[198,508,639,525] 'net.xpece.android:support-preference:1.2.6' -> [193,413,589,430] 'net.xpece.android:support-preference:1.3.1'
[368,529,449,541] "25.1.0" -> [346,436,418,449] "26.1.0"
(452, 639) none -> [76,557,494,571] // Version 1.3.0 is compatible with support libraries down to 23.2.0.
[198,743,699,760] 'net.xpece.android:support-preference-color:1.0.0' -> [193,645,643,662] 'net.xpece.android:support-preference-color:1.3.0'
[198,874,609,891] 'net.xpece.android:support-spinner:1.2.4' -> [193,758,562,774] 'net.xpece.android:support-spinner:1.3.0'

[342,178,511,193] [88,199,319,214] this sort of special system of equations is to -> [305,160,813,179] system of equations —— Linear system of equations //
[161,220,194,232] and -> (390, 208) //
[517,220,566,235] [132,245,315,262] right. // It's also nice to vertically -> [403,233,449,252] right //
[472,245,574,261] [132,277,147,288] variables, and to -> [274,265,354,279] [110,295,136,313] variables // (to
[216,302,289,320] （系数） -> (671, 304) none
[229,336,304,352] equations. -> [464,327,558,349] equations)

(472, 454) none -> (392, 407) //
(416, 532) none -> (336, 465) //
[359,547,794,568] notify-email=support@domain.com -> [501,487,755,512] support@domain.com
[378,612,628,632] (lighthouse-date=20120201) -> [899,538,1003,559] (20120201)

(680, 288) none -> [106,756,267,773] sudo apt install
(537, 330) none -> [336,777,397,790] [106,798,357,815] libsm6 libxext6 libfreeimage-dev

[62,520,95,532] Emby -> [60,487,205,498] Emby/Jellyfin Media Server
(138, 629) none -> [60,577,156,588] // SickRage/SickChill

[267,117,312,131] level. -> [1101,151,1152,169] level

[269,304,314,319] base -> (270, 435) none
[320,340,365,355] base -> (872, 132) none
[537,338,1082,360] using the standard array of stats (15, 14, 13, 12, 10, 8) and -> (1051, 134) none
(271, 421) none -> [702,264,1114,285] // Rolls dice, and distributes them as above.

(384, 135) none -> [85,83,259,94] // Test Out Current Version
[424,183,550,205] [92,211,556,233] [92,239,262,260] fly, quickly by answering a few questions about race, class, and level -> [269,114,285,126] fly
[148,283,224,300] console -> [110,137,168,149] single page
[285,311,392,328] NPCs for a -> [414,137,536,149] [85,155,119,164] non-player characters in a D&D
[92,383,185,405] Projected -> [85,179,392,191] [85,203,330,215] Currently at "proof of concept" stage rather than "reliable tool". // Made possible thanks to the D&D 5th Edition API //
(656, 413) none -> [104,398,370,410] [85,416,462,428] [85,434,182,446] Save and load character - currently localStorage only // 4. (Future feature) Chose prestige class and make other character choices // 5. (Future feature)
========================
• **WHAT IS NEEDED**
Repeat the lines from the first one in the records through the line containing "[198,874,609,891] 'net.xpece.android:support-spinner:1.2.4' ->", exactly as written, and nothing else.

• **SOLVED EXERCISE**
[198,508,639,525] 'net.xpece.android:support-preference:1.2.6' -> [193,413,589,430] 'net.xpece.android:support-preference:1.3.1'
[368,529,449,541] "25.1.0" -> [346,436,418,449] "26.1.0"
(452, 639) none -> [76,557,494,571] // Version 1.3.0 is compatible with support libraries down to 23.2.0.
[198,743,699,760] 'net.xpece.android:support-preference-color:1.0.0' -> [193,645,643,662] 'net.xpece.android:support-preference-color:1.3.0'
[198,874,609,891] 'net.xpece.android:support-spinner:1.2.4' -> [193,758,562,774] 'net.xpece.android:support-spinner:1.3.0'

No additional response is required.